INFORMATION SUPPLIED:
————————

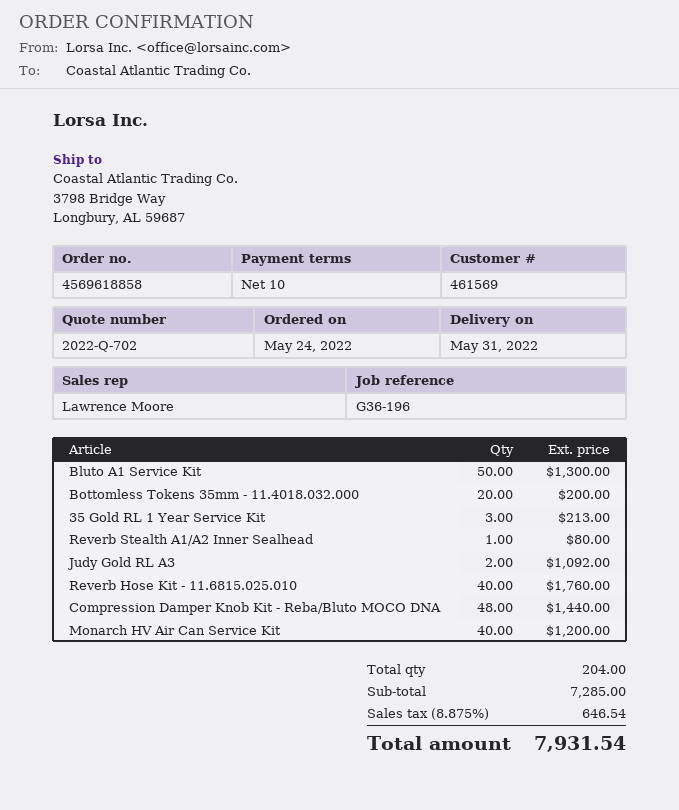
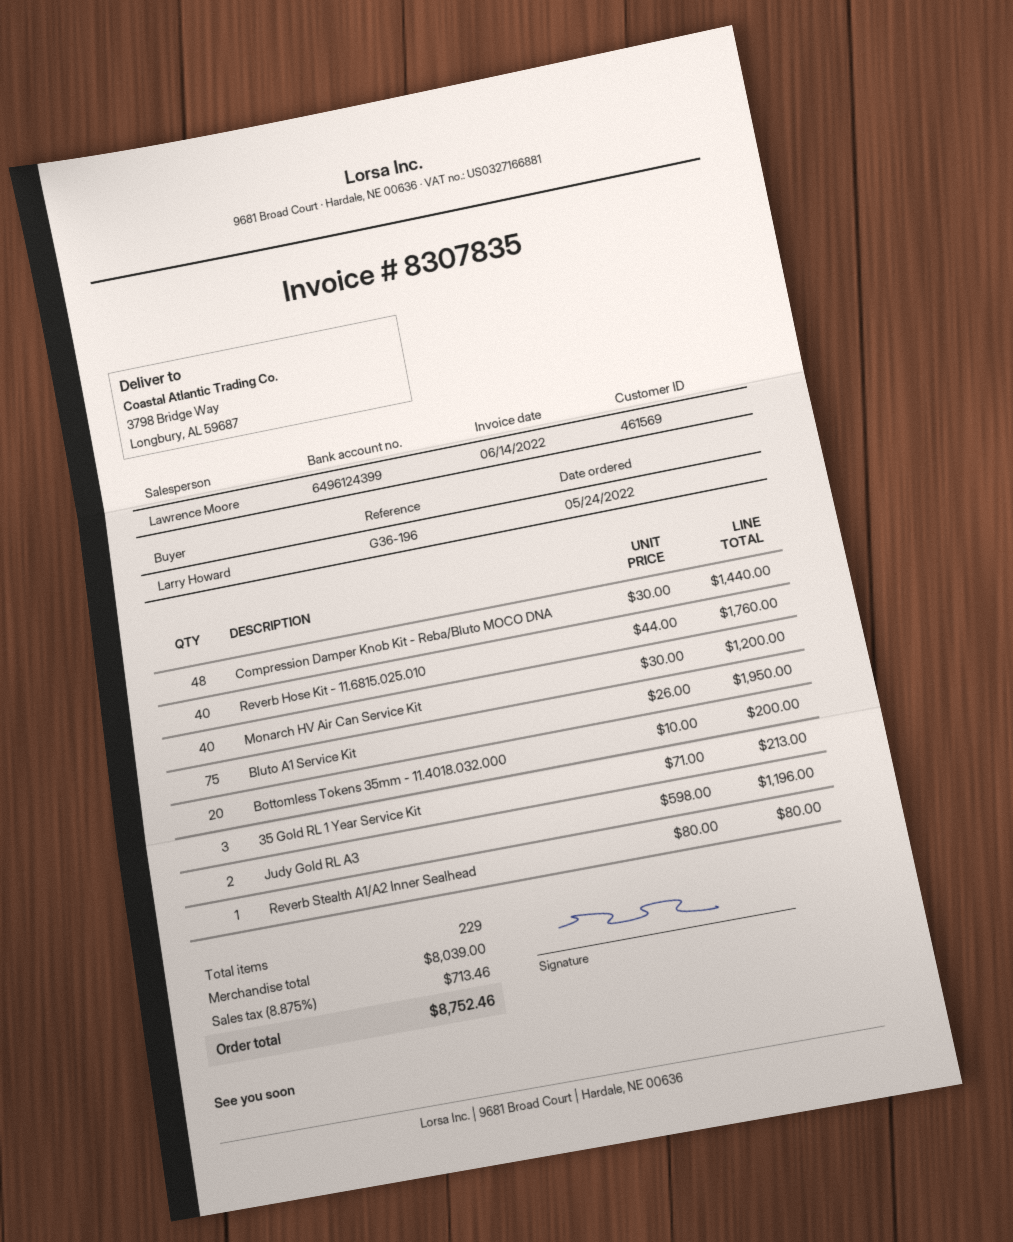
Bluto A1 Service Kit: 50 for 1300.00 -> 75 for 1950.00
Judy Gold RL A3: 2 for 1092.00 -> 2 for 1196.00
total quantity: 204 -> 229
subtotal: 7285.00 -> 8039.00
tax: 8.875% = 646.54 -> 8.875% = 713.46
total: 7931.54 -> 8752.46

————————

TASK TO COMPLETE:
What is wanted is the listing, written out exactly, with each picture removed.

SOLUTION:
Bluto A1 Service Kit: 50 for 1300.00 -> 75 for 1950.00
Judy Gold RL A3: 2 for 1092.00 -> 2 for 1196.00
total quantity: 204 -> 229
subtotal: 7285.00 -> 8039.00
tax: 8.875% = 646.54 -> 8.875% = 713.46
total: 7931.54 -> 8752.46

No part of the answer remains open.